Now, the basic association between honesty and truth is also somewhat acknowledged, though only incidentally. To illustrate this, I am inclined to use another analogy. Suppose a man tells a lie to his wife: he tells her that he can’t make it home for dinner because he is held late at the office. In reality he won’t make it back because he fully intends to spend the night drinking with his friends. Now, this lie will have practical consequences. He will not, in fact, be home for dinner, disrupting the evening that they had originally planned.

But these simple consequences are, in a way, the least serious reason that the lie is wrong. All and all, the disruption of evening plans is not really a big deal. He could, just as easily, have had a legitimate excuse (reasoning like this is, in fact, one of the things that leads people to tell lies in the first place). What is more significant is the effect that the lie will have on their relationship. Whether or not the wife ever finds out about it, it will probably make the husband more inclined to tell another lie in the future. If she does find out about it, the trust between them will be affected–she will have a more difficult time trusting him. All in all, lies in a relationship bring about division between the parties involved. They make it more difficult for individuals to truly know each other.

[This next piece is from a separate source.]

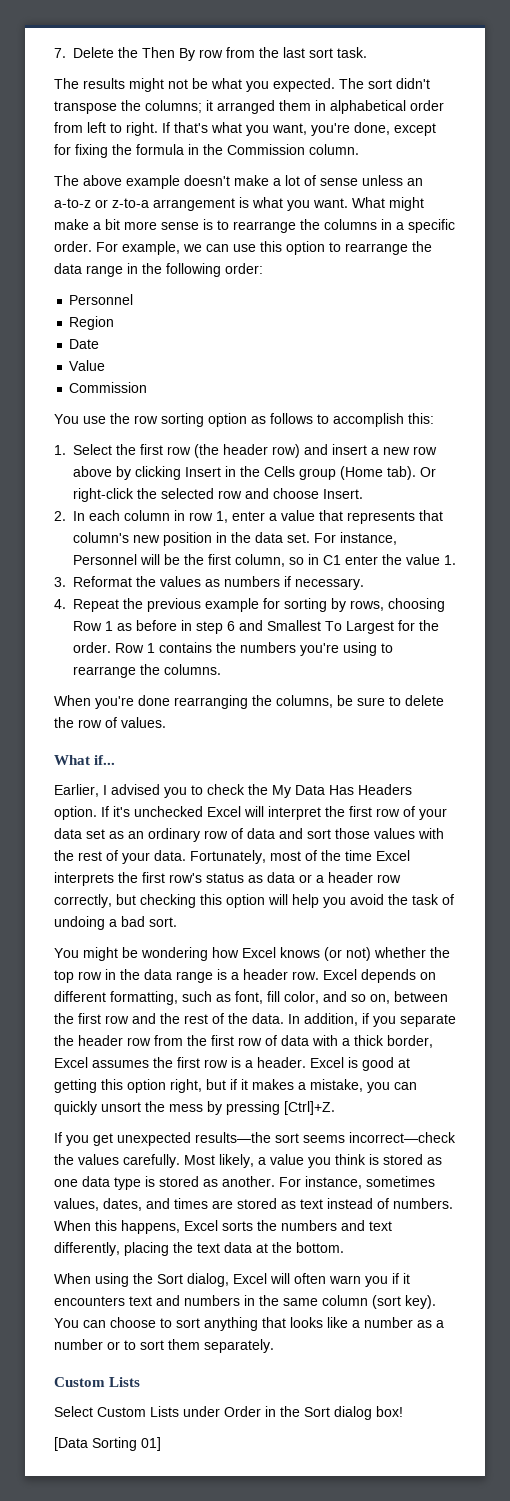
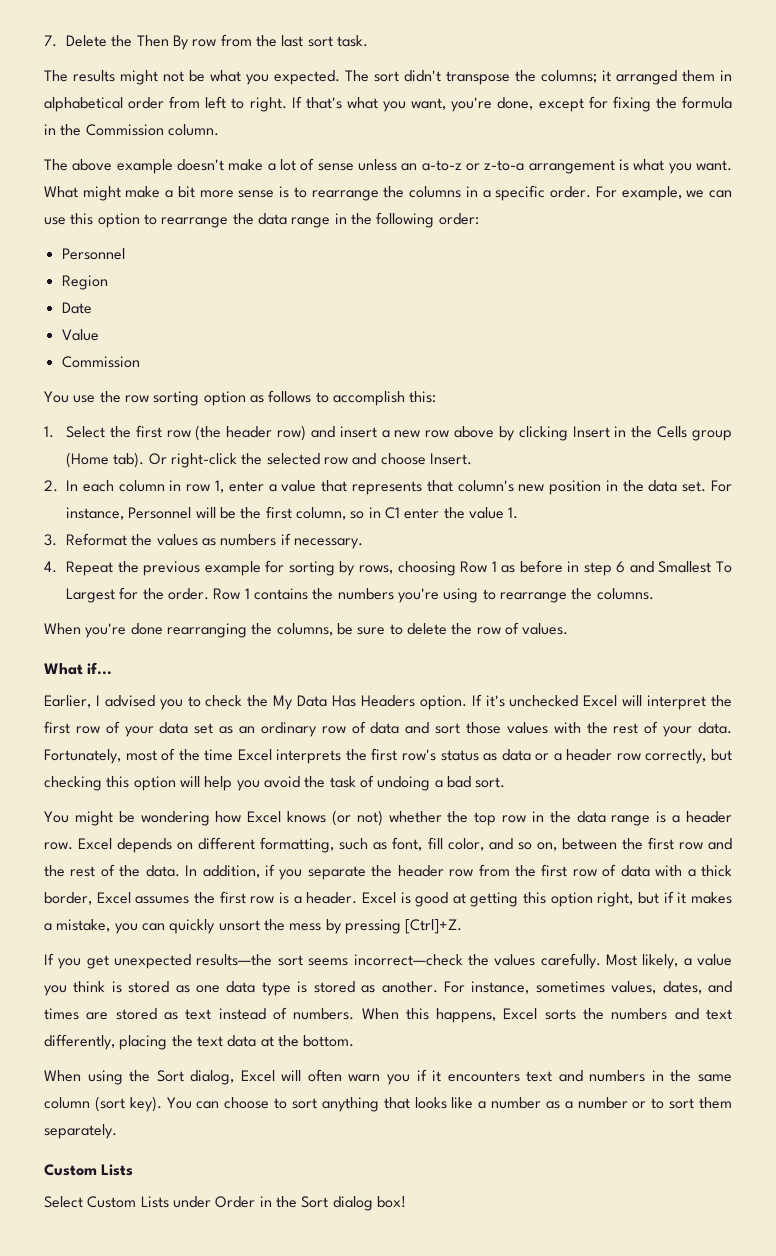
[54,1437,161,1451] // [Data Sorting 01] -> (406, 1202) none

What I propose is that the relationship between honesty and truth is acknowledged today primarily in terms of the surface level consequences that are involved–like the man who only considers how his lie will effect the evening plans, and not his marriage overall. If I lie in a scientific experiment, for instance, then the data that I offer to the scientific community will be useless, and may even lead people astray. And this is why the scientific method has such rigorous standards–to weed out the effect of such things (and also the effect of simple error). But this effect, I submit, is only the first layer of how my lie affects things, and it is actually the least serious layer. People will probably eventually figure out that the data I provided is faulty and that the conclusions of my research are incorrect. And science can recover form such things just as easily as it recovers from honest error.

What are the deeper effects of my lie? Well, in this example, the personal component to the lie is certainly less obvious than in the example of the husband and wife. We could say that my lie affects my relationship with the scientific community, and breaks trust in the scientific community in general. I think this is true, though it is not the main point I am trying to make. What I would really like to convey is this: honesty, in general, bears an essential relation to the truth, not an incidental one. But to understand this, we have to bring God into the picture.

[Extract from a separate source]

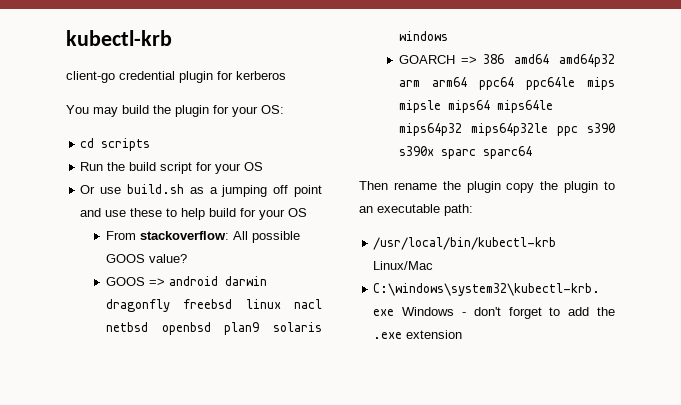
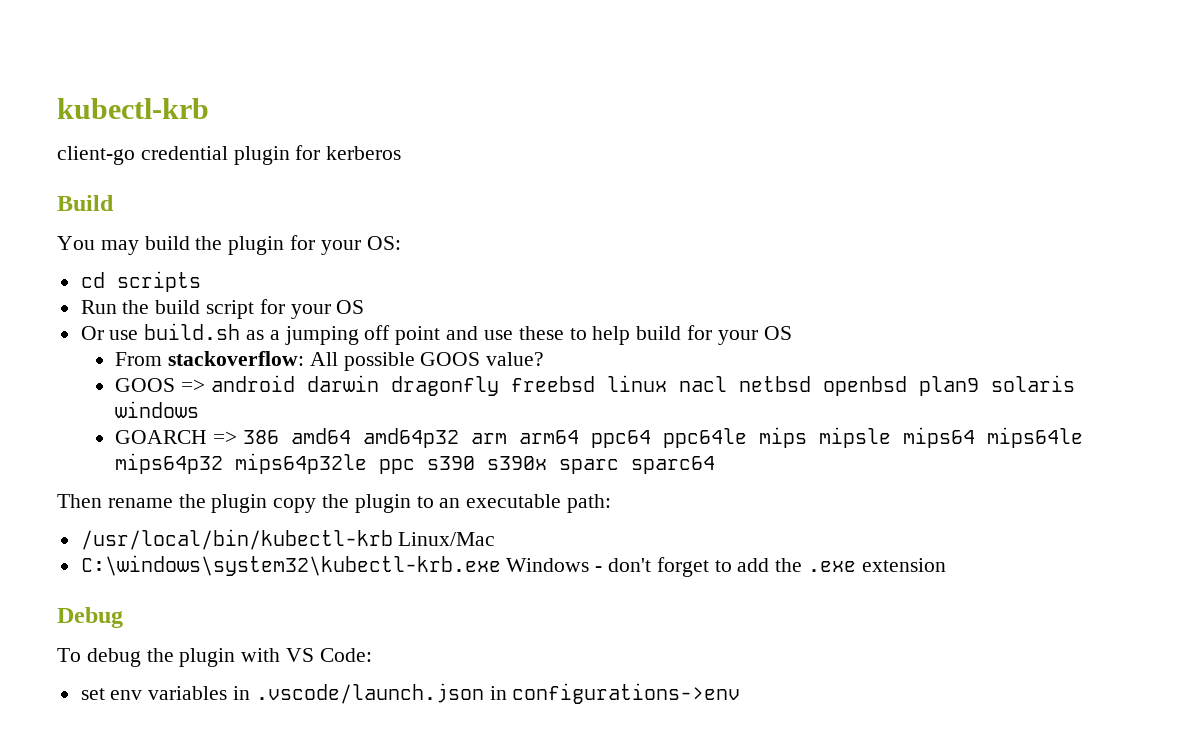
(286, 75) none -> [57,195,114,211] // Build
(463, 334) none -> [57,607,123,628] [57,648,372,667] [80,683,741,704] // Debug // To debug the plugin with VS Code: // set env variables in .vscode/launch.json in configurations->env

When we strip it down, telling a lie, in its most basic sense, is really an effort (conscious or not) to circumvent the Author of reality by constructing a reality of our own, to our own ends. So something much more serious happens than simply the truth not being told when we lie or bend the truth in general. Its not just that knowledge is obscured. We are affected. There are no “white lies.” Our soul, our character, is altered by all of the decisions we make in regards to truth. And we are committing an act of personal import, whether we realize it or not. There is no such thing as an impersonal lie, and indeed there is one person Who is supremely concerned with and affected by all lies. To lie affects one’s relationship with his Creator–an estrangement between man and God.

In our fallenness, we rarely perceive it in this way. The desire to control and create our own reality runs deep, deeper than we realize. I know that I say these things, but that they will probably seem quite unreal to me the next time something (seemingly) important is at stake for me in presenting things as they actually are, or in humbly accepting reality as given by God, rather than fretting about the life I might create for myself. I tend to think, by default, that I have to build a reality of my own construction in order to be safe. But the truth, in the end, is nothing to be afraid of. It’s simply not worth it to hold on to the false worlds we create. So let us…let go! The same Jesus who says “I am the truth” says “fear not!” He will lead us on the right paths, for his name’s sake.